Facebook and other big social media and AI companies rely on armies of content moderators to remove posts that violate their community standards and train AI systems to do the same.

Moderators in Kenya and other African countries were tasked between 2019 and 2023 with verifying posts coming from Africa and in their own languages, but they were paid eight times less than their counterparts in the US, according to the claim documents.

Medical reports submitted to Nairobi’s employment and industrial relations tribunal and seen by The Guardian paint a horrifying picture of working life inside facilities contracted by Meta, where workers were given a constant stream of images to check in a cold space. similar to a warehouse. under bright lights and with their work activity monitored up to the minute.

Nearly 190 moderators are filing a multi-pronged claim that includes allegations of intentional infliction of mental harm, unfair labor practices, human trafficking and modern slavery, and illegal dismissals. The 144 examined by Kanyanya were found to have PTSD, GAD and MDD with severe or extremely severe PTSD symptoms in 81% of cases, mostly at least a year after their departure.

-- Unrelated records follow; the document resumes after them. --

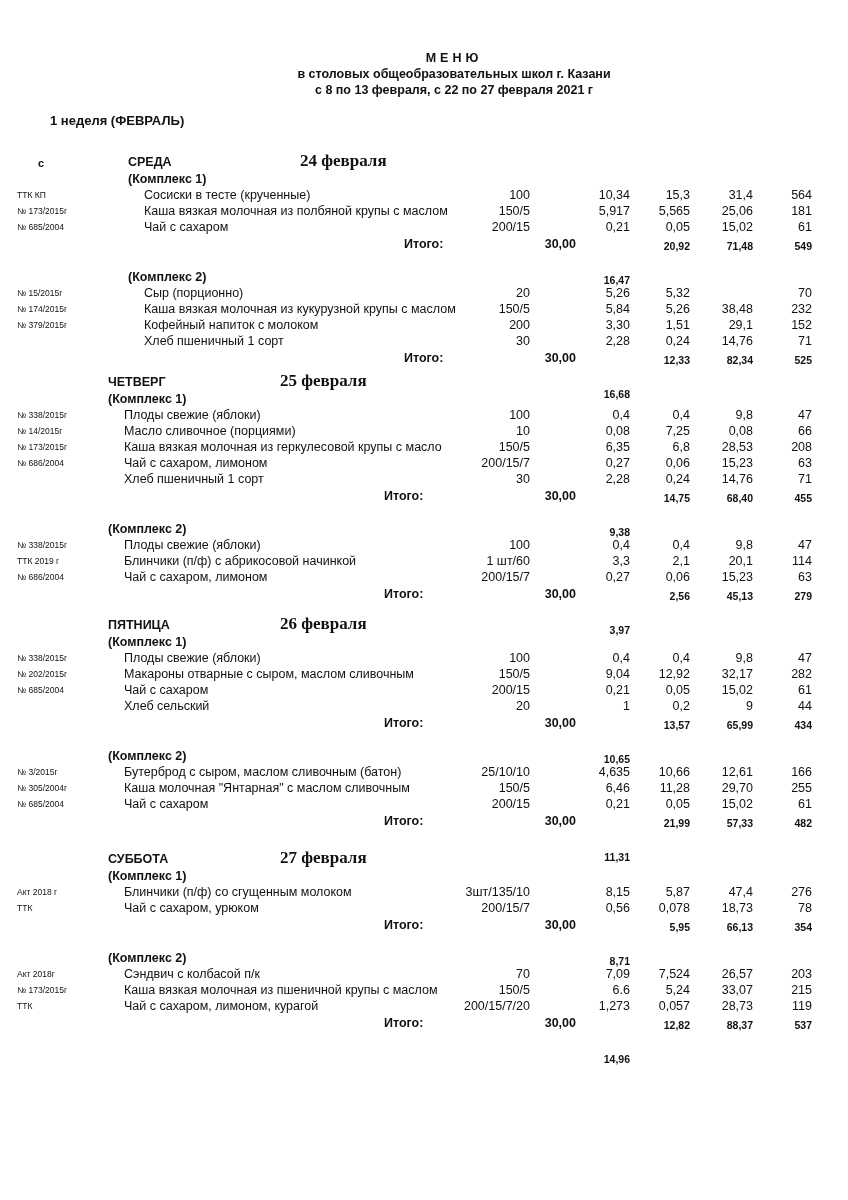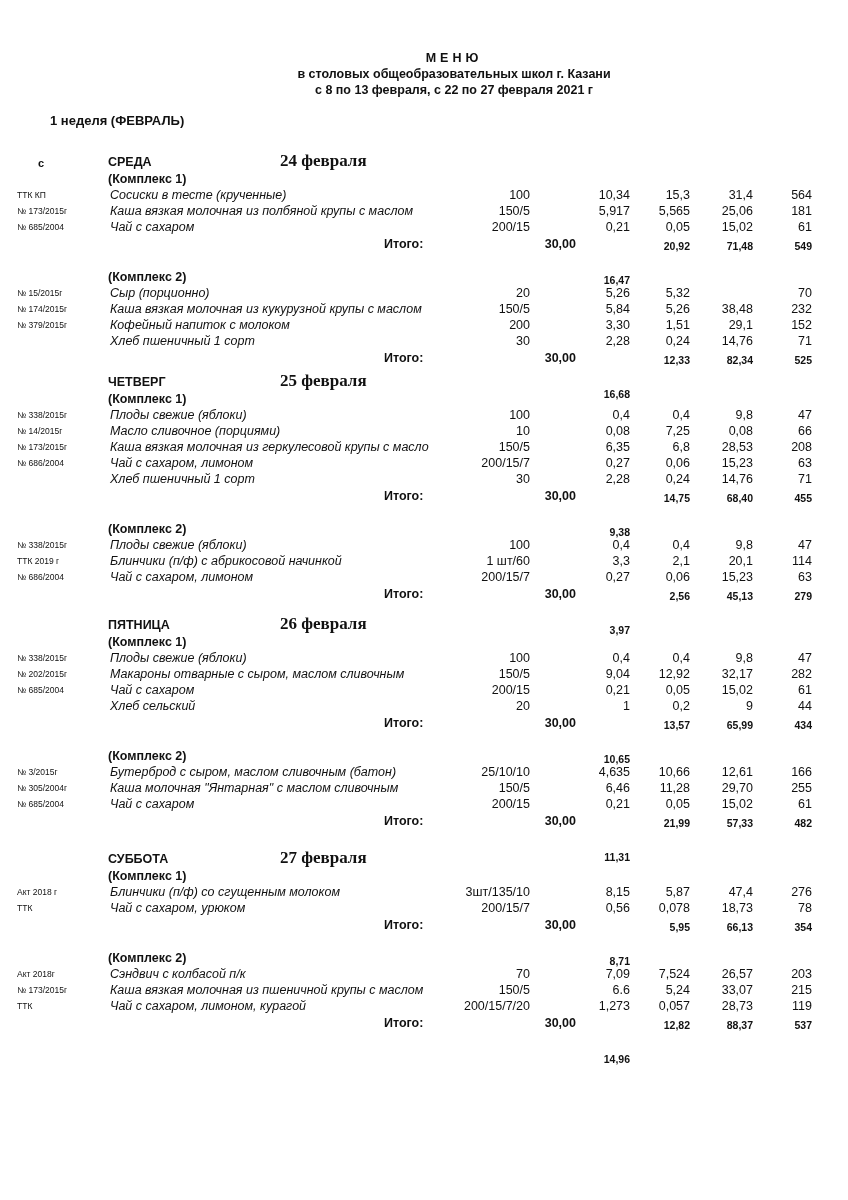--- a/index.html
+++ b/index.html
@@ -51,7 +51,7 @@
   <div class="stray">с</div>
 
   <div id="days">
-      <div class="day" style="top: 155px;">
+      <div class="day" style="top: 155px; padding-left: 20px;">
         <div class="day-head">
           <span class="day-name">СРЕДА</span>
           <span class="day-date">24  февраля</span>

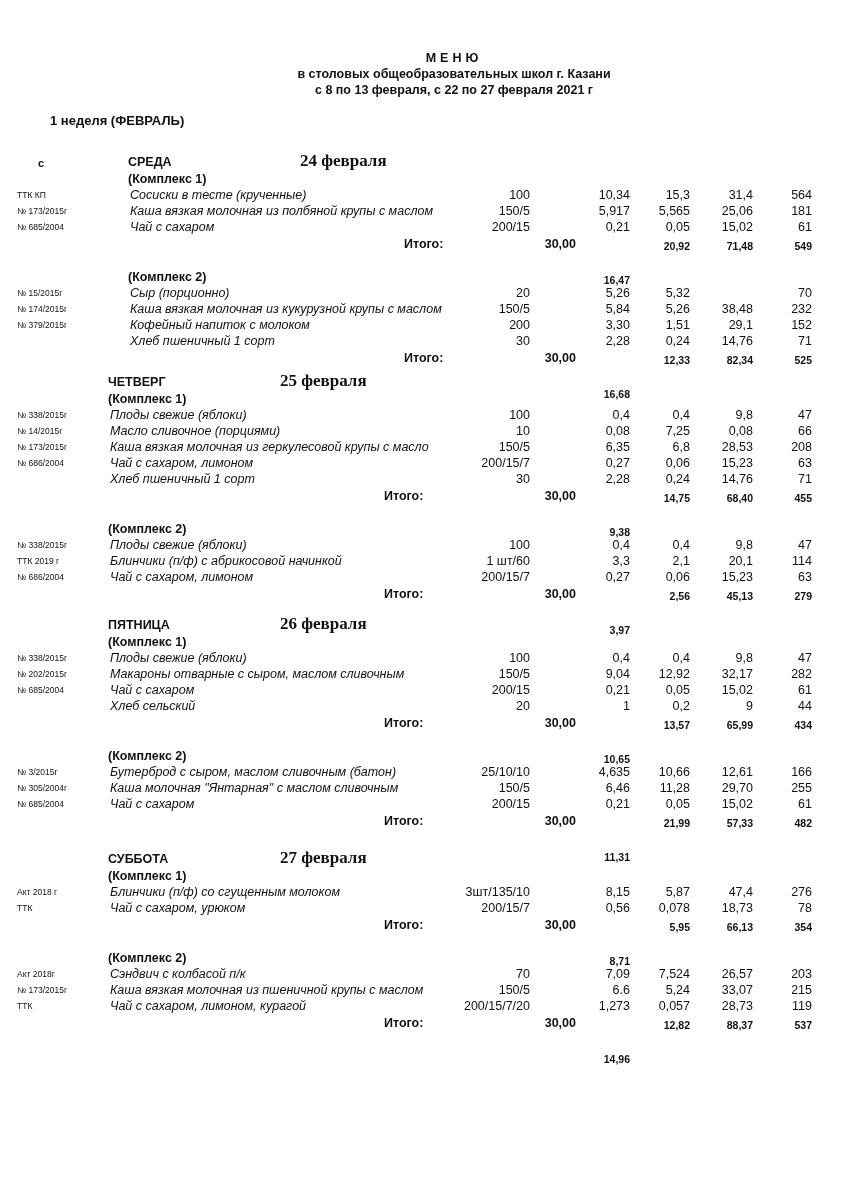--- a/index.html
+++ b/index.html
@@ -21,7 +21,7 @@
     .complex-label { position: relative; height: 16px; padding-left: 108px; font-weight: bold; font-size: 12.5px; line-height: 16px; }
     .row { position: relative; height: 16px; font-size: 12.5px; line-height: 16px; }
     .row .code { position: absolute; right: 741px; width: 90px; font-size: 8.5px; white-space: nowrap; }
-    .row .name { position: absolute; left: 110px; white-space: nowrap; font-style: italic; }
+    .row .name { position: absolute; left: 124px; white-space: nowrap; }
     .row .portion { position: absolute; right: 318px; text-align: right; white-space: nowrap; }
     .row .c1 { position: absolute; right: 218px; text-align: right; }
     .row .c2 { position: absolute; right: 158px; text-align: right; }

Meta and Samasource declined to comment on the claims due to the litigation.

Martha Dark, founder and co-chief executive of Foxglove, a UK-based nonprofit that backed the court case, said: “The evidence is indisputable: moderating Facebook is a dangerous job that inflicts post-traumatic stress disorder for every reason.” life to almost all those who moderate.” he.

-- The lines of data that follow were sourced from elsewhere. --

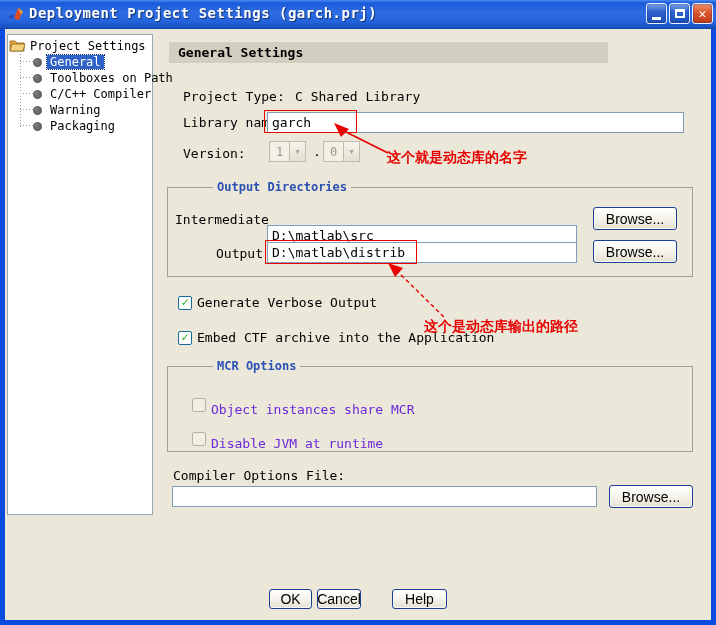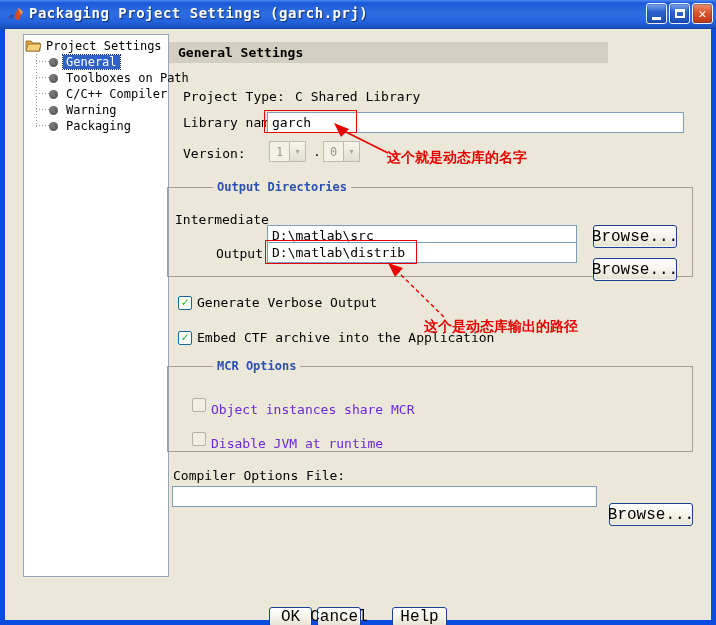--- a/index.html
+++ b/index.html
@@ -118,7 +118,7 @@
         <polygon points="11,2 14,9 16,6 13,3" fill="#f29b3c"></polygon>
       </svg>
     </span>
-    <span class="title-text">Packaging Project Settings (garch.prj)</span>
+    <span class="title-text">Deployment Project Settings (garch.prj)</span>
     <span class="winbtns">
       <span class="wbtn">
           <span class="minbar"></span>

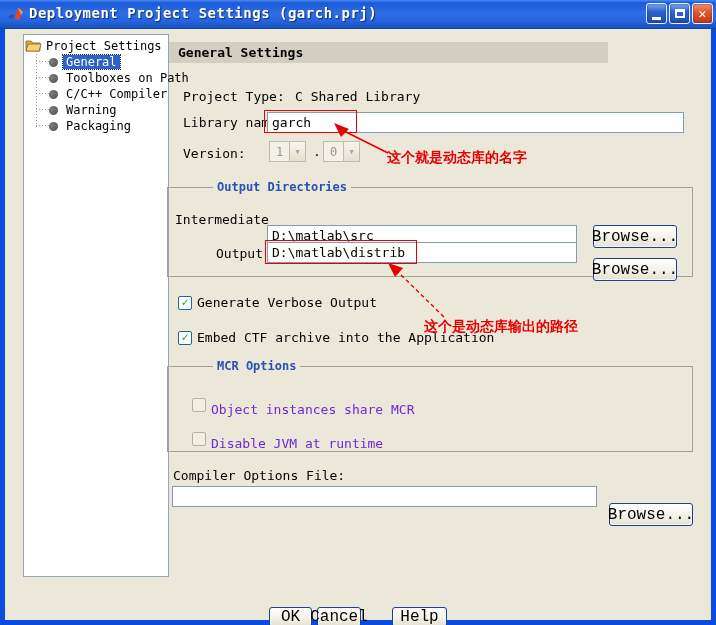--- a/index.html
+++ b/index.html
@@ -39,7 +39,7 @@
   }
   
   .tree{
-    position:absolute;left:18px;top:5px;width:146px;height:543px;
+    position:absolute;left:2px;top:5px;width:146px;height:481px;
     background:#fff;border:1px solid #94a6b8;font-size:12px;text-decoration:underline;
   }
   .tree-root{position:absolute;left:1px;top:3px;height:15px;display:flex;align-items:center;white-space:nowrap;}

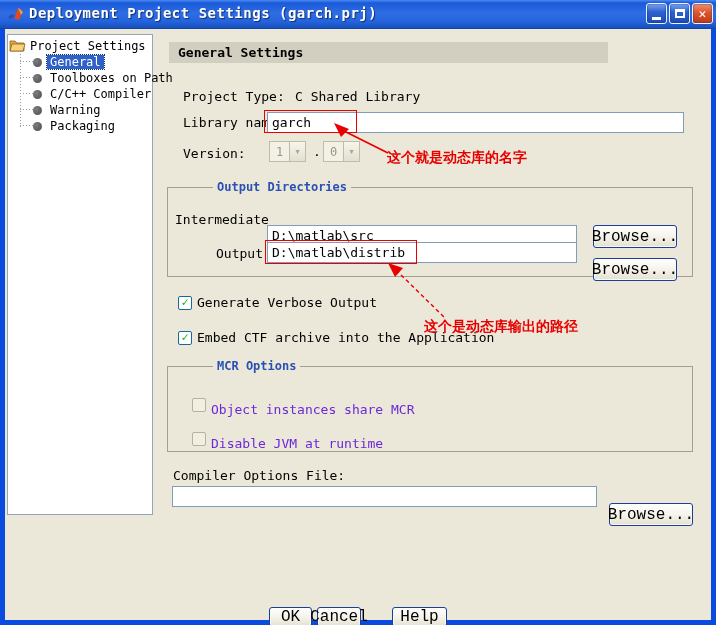--- a/index.html
+++ b/index.html
@@ -70,8 +70,8 @@
     position:absolute;border-radius:3px;border:1px solid #1c3f94;
     background:linear-gradient(180deg,#ffffff 0%,#f4f2e8 55%,#e4e1d0 100%);
     box-shadow:inset 0 1px 0 #fff, inset 0 0 0 1px #f6f8fb;
-    font-family:Liberation Mono, monospace;
-    font-size:16px;display:flex;align-items:center;justify-content:center;cursor:default;white-space:nowrap;margin-top:18px;
+    font-family:Liberation Sans, sans-serif;
+    font-size:14px;display:flex;align-items:center;justify-content:center;cursor:default;white-space:nowrap;
   }
   .groupbox{position:absolute;border:1px solid #a3a093;}
   .grouptitle{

“In Kenya, it traumatized 100% of the hundreds of former moderators tested for PTSD… In any other industry, if we discovered that 100% of security workers were being diagnosed with an illness caused by their job, the people responsible would be forced to resign and face the legal consequences of the massive violations of people’s rights. “That is why Foxglove supports these brave workers to seek justice in the courts.”

According to documents filed in the Nairobi case, Kanyanya concluded that the primary cause of the mental health conditions among the 144 people was their work as Facebook content moderators, as they “encountered extremely graphic content on a daily basis, including videos of gruesome murders, self-harm, suicides, suicide attempts, sexual violence, explicit sexual content, child physical and sexual abuse, horrific violent actions, just to name a few.”

Four of the moderators suffered from trypophobia, an aversion or fear of repetitive patterns of small holes or bumps that can cause intense anxiety. For some, the condition developed from seeing holes in decomposing bodies while working on Facebook content.

Moderation and the related task of tagging content are often hidden parts of the tech boom. Similar, but less traumatic, arrangements are made for contract workers to tag masses of images of mundane things like street furniture, living rooms, and road scenes so that artificial intelligence systems designed in California know what they are looking at.

Meta said he took support from content reviewers seriously. Contracts with third-party content moderators on Facebook and Instagram detail expectations around 24-hour on-site advice, training and support, and access to private healthcare. Meta said the payout was above industry standards in the markets where they operated and used techniques such as blurring, sound muting and monochrome rendering to limit exposure to the artwork for people reviewing the content on the two platforms.